Ok im new to the vdub scene and wanna start modding, I figure the first, easiest and least expensive mod would to be smoking my lights, my question is, how do people go about smoking/tinting there lights, I'v seen it done with window tints being put over the outside of the light casing with a razor blade/heat gun which I could probably pull off, but I was wondering if there are other ways to do it, that are potentially better., and how well that method holds up. I was also wondering if there were any tinting laws regarding headlights and tail lights, and if not what % tint would you recommend if I went a head with buying the window tint and doing it that way.
Thanks


----------



## GT17V (Aug 7, 2001)

go search the CT DMV site for the local laws.
For tails... you can get away with getting the OEM tails that have the smoked surrounds
http://www.ecstuning.com/Volks...31825/








It won't have the side marker, but at least it does have side reflectors


----------



## shdwmkiv (Mar 11, 2010)

*Re:*

get this stuff, its like spray paint but it comes out a little glossy and you can still see the light clearly. i use it and it comes out really nice. ill post pics later if you want
http://www.trucknvans.com/Phot...SP999


_Modified by shdwmkiv at 9:59 AM 3-31-2010_


----------



## killacam1111 (Nov 28, 2008)

*Re: Re: (shdwmkiv)*

window tint will not stick to plastic and will not hold up. you can go to lamin-x.com and buy there thick protectant/tinted film for your car or nightshade works if youre good with spray painting.


----------



## Drews R32 (Oct 9, 2005)

*Re: Re: (killacam1111)*


_Quote, originally posted by *killacam1111* »_window tint will not stick to plastic and will not hold up. you can go to lamin-x.com and buy there thick protectant/tinted film for your car 
 
window tint does work, just need to be very patient if your doing it yourself, or go to a window tint place

_Quote, originally posted by *killcam1111* »_ or nightshade works if youre good with spray painting. 

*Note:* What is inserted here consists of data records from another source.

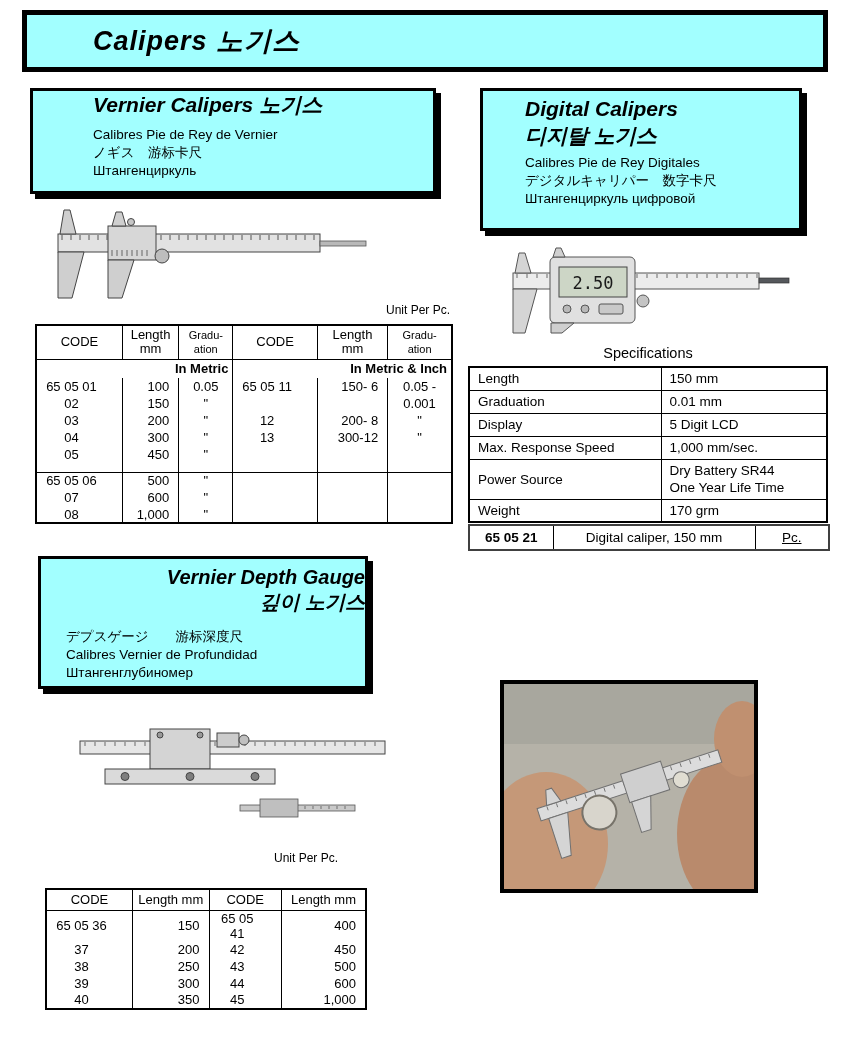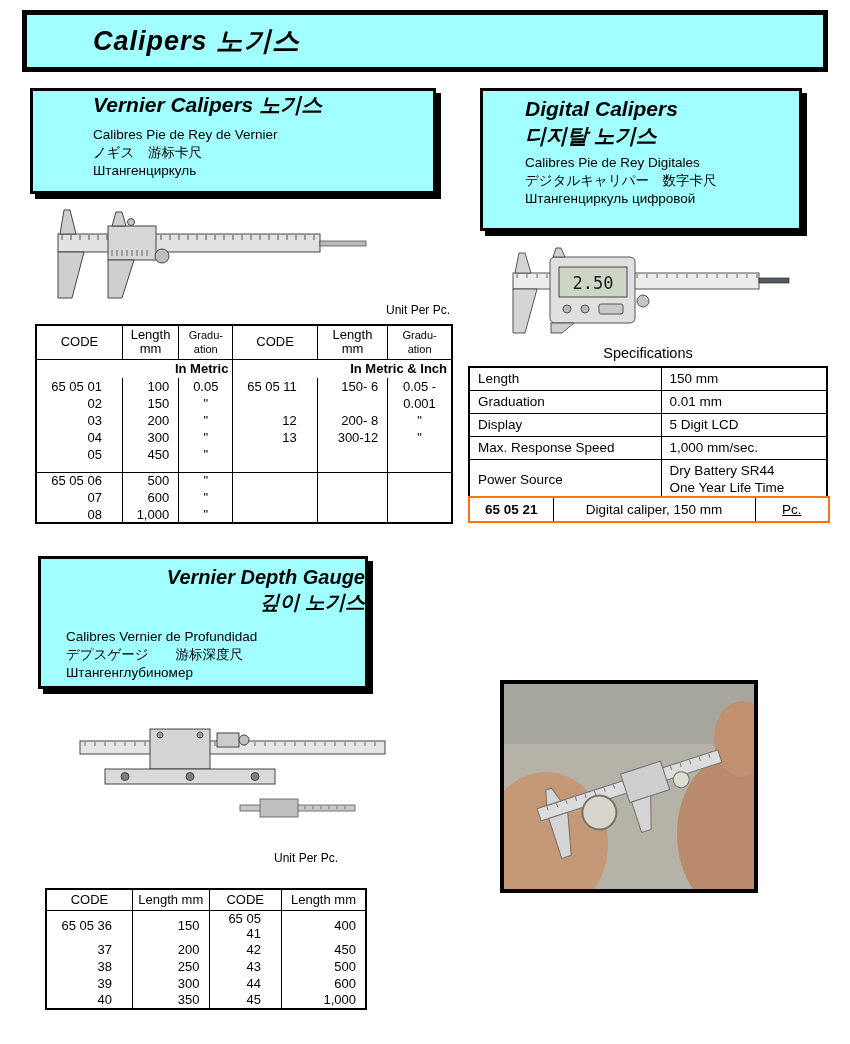--- a/index.html
+++ b/index.html
@@ -33,32 +33,32 @@
   td { overflow:hidden; }
 
   .vtable { left:35px; top:324px; width:418px; border:2px solid #000; font-size:13px; }
   .vtable td { border-right:1.5px solid #000; height:17px; padding:0 4px; }
   .vtable td:last-child { border-right:none; }
   .vtable .hrow td { border-bottom:1.5px solid #000; text-align:center; height:34px; line-height:14px; }
   .vtable .grow td { font-weight:bold; text-align:right; height:19px; }
   .vtable .sep td { border-bottom:1.5px solid #000; height:9px; line-height:0; font-size:0; }
   .pre { white-space:pre-line; }
   .sm { font-size:11px; line-height:12px; }
-  .code { text-align:right; padding-right:20px !important; }
+  .code { text-align:center; padding-right:20px !important; }
   .num  { text-align:right; padding-right:9px !important; }
   .grad { text-align:center; }
 
   .specs-title { position:absolute; left:468px; top:345px; width:360px; text-align:center; font-size:14.5px; }
   .specs { left:468px; top:366px; width:360px; border:2px solid #000; font-size:13.5px; }
   .specs td { border:1.5px solid #000; padding:2px 8px; height:23px; }
   .specs td.lab { width:192px; }
   .specs .tall td { height:40px; }
   .specs .val2 { white-space:pre-line; line-height:17px; }
 
-  .otable { left:468px; top:496px; width:360px; border:2px solid #f97316; font-size:13.5px; }
+  .otable { left:468px; top:524px; width:360px; border:2px solid #404040; font-size:13.5px; }
   .otable td { border-right:1.5px solid #000; height:25px; }
   .otable td:last-child { border-right:none;text-decoration:underline; }
   .ocode { width:84px; text-align:center; font-weight:bold; }
   .odesc { width:202px; text-align:center; }
   .ounit { width:74px; text-align:center; }
 
   .dtable { left:45px; top:888px; width:322px; border:2px solid #000; font-size:13px; }
   .dtable td { border-right:1.5px solid #000; height:17px; padding:0 4px; }
   .dtable td:last-child { border-right:none; }
   .dtable .hrow td { border-bottom:1.5px solid #000; text-align:center; height:21px; }
@@ -267,22 +267,22 @@
         <td class="odesc">Digital caliper, 150 mm</td>
         <td class="ounit">Pc.</td>
       </tr>
     </tbody>
   </table>
 
   <div class="secbox gbox">
     <div class="stitle">Vernier Depth Gauge</div>
     <div class="stitle">깊이 노기스</div>
     <div class="slines">
+      <div class="sline">デプスゲージ　　游标深度尺</div>
       <div class="sline">Calibres Vernier de Profundidad</div>
-      <div class="sline">デプスゲージ　　游标深度尺</div>
       <div class="sline">Штангенглубиномер</div>
     </div>
   </div>
 
   <svg class="imgbox dgauge" width="350" height="150" viewBox="0 0 350 150">
     <rect x="25" y="48" width="305" height="13" fill="#e6e6e6" stroke="#444" stroke-width="1"></rect>
     <path d="M30 49v4M40 49v4M50 49v4M60 49v4M70 49v4M80 49v4M90 49v4M100 49v4M110 49v4M120 49v4M130 49v4M140 49v4M150 49v4M160 49v4M170 49v4M180 49v4M190 49v4M200 49v4M210 49v4M220 49v4M230 49v4M240 49v4M250 49v4M260 49v4M270 49v4M280 49v4M290 49v4M300 49v4M310 49v4M320 49v4" stroke="#333" stroke-width="0.7"></path>
     <rect x="95" y="36" width="60" height="40" fill="#d4d4d4" stroke="#444"></rect>
     <circle cx="105" cy="42" r="3" fill="#999" stroke="#444"></circle>
     <circle cx="145" cy="42" r="3" fill="#999" stroke="#444"></circle>

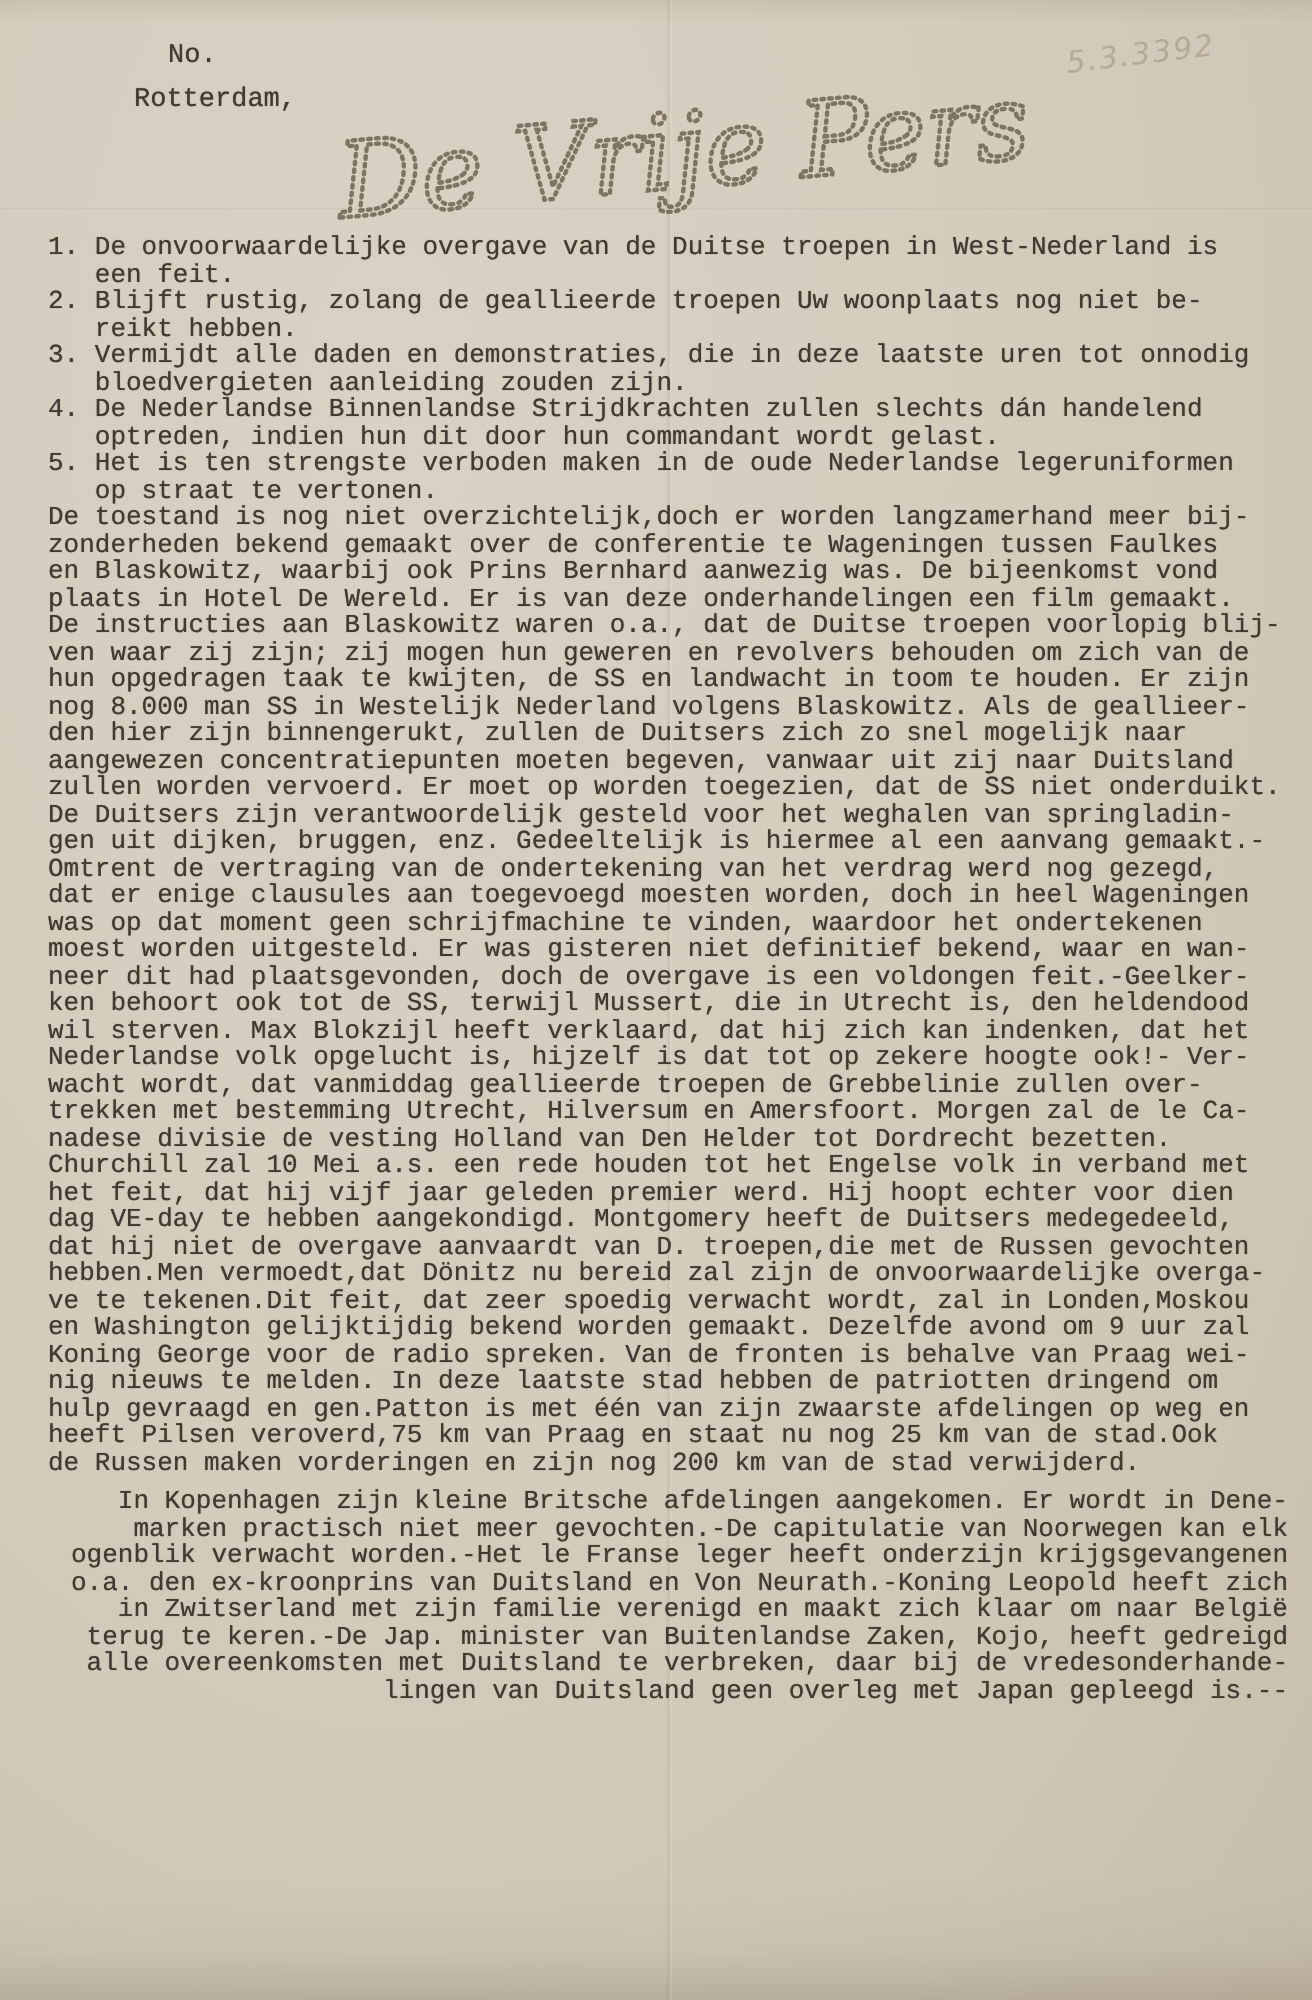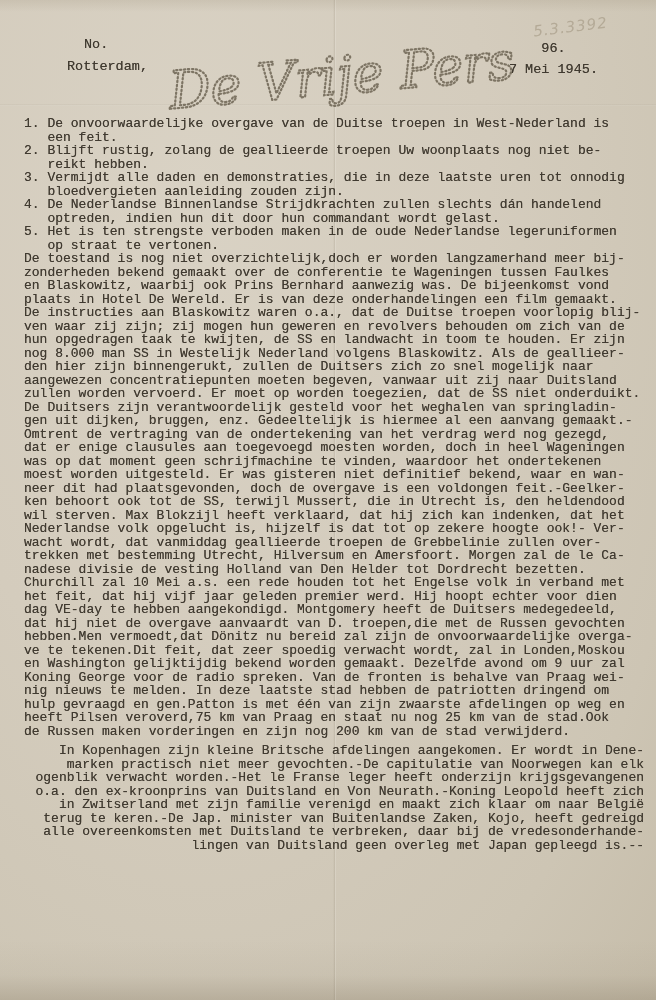--- a/index.html
+++ b/index.html
@@ -19,21 +19,21 @@
     position:absolute;left:333px;top:0;width:3px;height:1000px;
     background:linear-gradient(90deg, rgba(120,108,88,0) 0%, rgba(120,108,88,.14) 50%, rgba(255,255,250,.18) 80%, rgba(120,108,88,0) 100%);
     pointer-events:none;
   }
   .crease-h{
     position:absolute;left:0;top:104px;width:656px;height:2px;
     background:linear-gradient(180deg, rgba(120,108,88,.10), rgba(255,255,250,.12));
     pointer-events:none;
   }
   .txt{ text-shadow:0 0 .5px rgba(64,58,48,.75); }
-  .hdr-left{position:absolute;left:84px;top:34px;font-size:13.5px;line-height:22px;}
+  .hdr-left{position:absolute;left:84px;top:18px;font-size:13.5px;line-height:22px;}
   .hdr-left .city{margin-left:-17px;}
   .hdr-right{position:absolute;right:58px;top:38px;font-size:13.5px;line-height:21px;text-align:center;}
   .pencil{
     position:absolute;left:533px;top:18px;
     font-family:"DejaVu Sans",sans-serif;font-style:italic;
     font-size:15px;color:#b4aa97;transform:rotate(-7deg);
     text-shadow:none;letter-spacing:1px;
   }
   .stamp{position:absolute;left:158px;top:22px;width:360px;height:100px;transform:rotate(-3deg);opacity:.85;}
   .body-text{position:absolute;left:24px;top:117px;width:620px;font-size:13px;line-height:13.5px;}
@@ -53,24 +53,20 @@
   <div class="crease-v"></div>
   <div class="crease-h"></div>
 
   <div class="hdr-left txt">
     <div>No.</div>
     <div class="city">Rotterdam,</div>
   </div>
 
   <div class="pencil">5.3.3392</div>
 
-  <div class="hdr-right txt">
-    <div>96.</div>
-    <div>7 Mei 1945.</div>
-  </div>
 
   <svg class="stamp" viewBox="0 0 360 100" xmlns="http://www.w3.org/2000/svg">
     <g transform="rotate(-2 180 50)">
       <text x="10" y="72" font-family="DejaVu Serif, serif" font-style="italic" font-size="52" fill="none" stroke="#6e6554" stroke-width="2.2" stroke-dasharray="1.3 2.6" stroke-linecap="round">De Vrije Pers</text>
     </g>
   </svg>
 
   <div class="body-text txt">
 
 

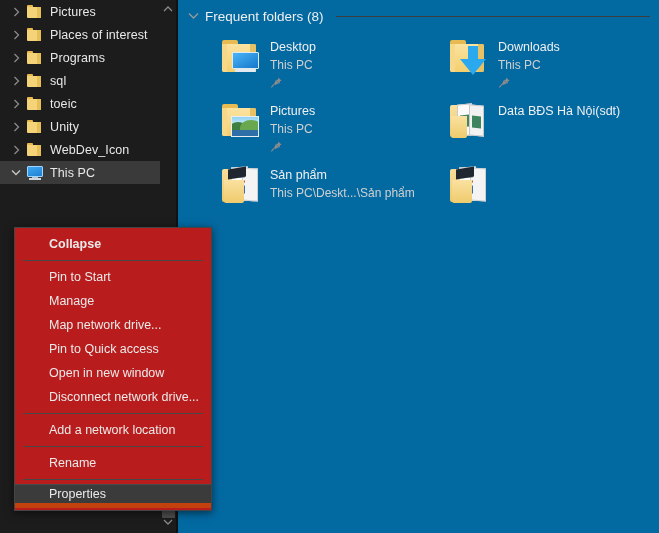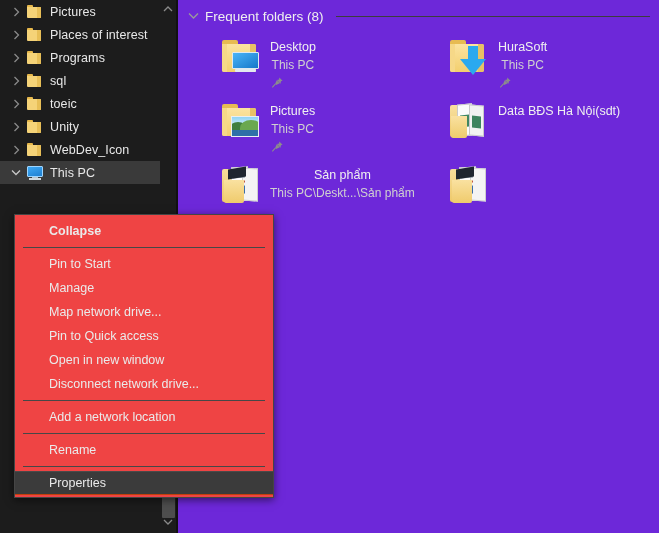--- a/index.html
+++ b/index.html
@@ -102,42 +102,42 @@
     background: #4d4d4d; border-radius: 1px;
   }
   .divider-v {
     position: absolute; left: 176px; top: 0; width: 2px; height: 533px;
     background: #111111;
   }
 
   
   .main {
     position: absolute; left: 178px; top: 0; width: 481px; height: 533px;
-    background: #6d28d9;
+    background: #0369a1;
   }
   .group-header {
     position: absolute; left: 6px; top: 4px; height: 24px;
     display: flex; align-items: center; width: 470px;
   }
   .group-header .gchev {
     width: 18px; height: 18px; display: flex; align-items: center; justify-content: center;
     color: #9a9a9a;
   }
   .group-title {
     font-size: 13.5px; color: #efefef; margin-left: 3px; white-space: nowrap;
   }
   .group-rule {
     flex: 1; height: 1px; background: #3d3d3d; margin-left: 12px; margin-right: 4px;
   }
 
   .tiles { position: absolute; left: 0; top: 30px; width: 481px; }
   .tile-row { position: relative; height: 64px; }
   .tile {
     position: absolute; top: 0; width: 240px; height: 62px;
-    display: flex; align-items: flex-start; padding-top: 4px; text-align: center;
+    display: flex; align-items: flex-start; padding-top: 4px;
   }
   .tile.col0 { left: 40px; }
   .tile.col1 { left: 268px; }
   .tile-icon { position: relative; width: 46px; height: 46px; flex: 0 0 46px; }
   .tile-text { margin-left: 6px; padding-top: 3px; min-width: 0; }
   .tile-name {
     font-size: 12.5px; color: #f0f0f0; white-space: nowrap; line-height: 16px;
   }
   .tile-sub {
     font-size: 12px; color: #d0d0d0; white-space: nowrap; line-height: 16px;
@@ -236,33 +236,33 @@
   }
   .xlsfolder .g1 { position:absolute; left:10px; top:12px; width:9px; height:12px; background:#1e7145; opacity:.85; transform: skewY(-5deg);}
   .xlsfolder .g2 { position:absolute; left:22px; top:13px; width:9px; height:12px; background:#1e7145; opacity:.85; transform: skewY(5deg);}
   .xlsfolder .fr {
     position: absolute; left: 1px; top: 13px; width: 16px; height: 22px;
     background: linear-gradient(180deg,#fae1a0,#efcb6c); border-radius: 0 0 2px 2px;
   }
 
   
   .ctxmenu {
-    position: absolute; left: 14px; top: 214px; width: 260px;
-    background: #ef4444;
+    position: absolute; left: 14px; top: 227px; width: 198px;
+    background: #b91c1c;
     border: 1px solid #454545;
     padding: 4px 0 2px 0;
     z-index: 50;
     box-shadow: 0 2px 8px rgba(0,0,0,.55);
   }
   .ctx-item {
     position: relative; height: 24px; display: flex; align-items: center;
     padding-left: 34px; font-size: 12.5px; color: #eaeaea; cursor: default;
   }
   .ctx-item.bold { font-weight: bold; }
-  .ctx-item.hl { background: #3b3b3b; border-top:1px solid #4a4a4a; border-bottom:1px solid #c2410c; }
+  .ctx-item.hl { background: #3b3b3b; border-top:1px solid #4a4a4a; border-bottom:5px solid #c2410c; }
   .ctx-sep { height: 1px; background: #474747; margin: 4px 8px; }
   .ctx-ico {
     position: absolute; left: 10px; top: 4px; width: 16px; height: 16px;
   }
   
   .shield { position: relative; width: 15px; height: 16px; }
   .shield .sh {
     position: absolute; inset: 0;
     background: #0b57a4;
     clip-path: polygon(50% 0, 100% 16%, 100% 58%, 50% 100%, 0 58%, 0 16%);
@@ -476,21 +476,21 @@
                 <span class="btab"></span>
                 <span class="bbody"></span>
                 <span class="bspine"></span>
                 <span class="bshade"></span>
               </span>
               <span class="ovl-dl">
                 <span class="shaft"></span>
                 <span class="head"></span>
               </span>
             </span>
-            <span class="tile-text"><span class="tile-name">HuraSoft</span><br><span class="tile-sub">This PC</span><div class="pin"><svg width="13" height="13" viewBox="0 0 16 16">
+            <span class="tile-text"><span class="tile-name">Downloads</span><br><span class="tile-sub">This PC</span><div class="pin"><svg width="13" height="13" viewBox="0 0 16 16">
                   <path d="M10.2 1.8 L14.2 5.8 L12.3 6.6 L11.6 9.4 L7.2 5 L10 4.3 Z" fill="#8c8c8c"></path>
                   <path d="M7.0 5.2 L10.8 9.0 L6.2 11.0 L5.0 9.8 Z" fill="#8c8c8c"></path>
                   <path d="M5.2 10.0 L1.6 14.0" stroke="#8c8c8c" stroke-width="1.3" fill="none"></path>
                 </svg></div></span>
           </div>
         </div>
         <div class="tile-row">
           <div class="tile col0">
             <span class="tile-icon">
               <span class="bigfolder">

I had used this on my car, and it looks great in person, pictures dont do justice


----------



## killacam1111 (Nov 28, 2008)

*Re: Re: (Drews R32)*


_Quote, originally posted by *Drews R32* »_ 
window tint does work, just need to be very patient if your doing it yourself, or go to a window tint place

i hate to tell u but i tint windows for a business and if you go to a tint shop they will laugh at u. Actual tint is made to stick to glass and im sure you could put it on but i can guarantee it wont stay for long. but thats with the tint i use.


----------



## chris808costa (Mar 10, 2010)

*Re: Re: (shdwmkiv)*

is there a way to clean it off???


----------



## vdubfan71 (Nov 27, 2008)

*Re: Re: (chris808costa)*

I'd rather use a film then a spray because I don't want it to be permanent should I ever decide to take it off, or if I mess up. With a film it wouldn't matter. How well does the lamin-x work? do I have to buy it online or is this something I might be able to pick up at AutoZone for something?


----------



## killacam1111 (Nov 28, 2008)

*Re: Re: (vdubfan71)*

lamin-x works great and really easy to use i used it on my headlights and taillights and i thought it looked good. go to lamin-x.com and you can find it and ecs has some not sure if they have everything though heres a few pics of my headlights and taillights
Sorry for the sh!tty cellphone pics
headlights
























taillights


























_Modified by killacam1111 at 1:25 PM 4-2-2010_


----------



## Drews R32 (Oct 9, 2005)

*Re: Re: (vdubfan71)*


_Quote, originally posted by *killacam1111* »_
i hate to tell u but i tint windows for a business and if you go to a tint shop they will laugh at u. Actual tint is made to stick to glass and im sure you could put it on but i can guarantee it wont stay for long. but thats with the tint i use. 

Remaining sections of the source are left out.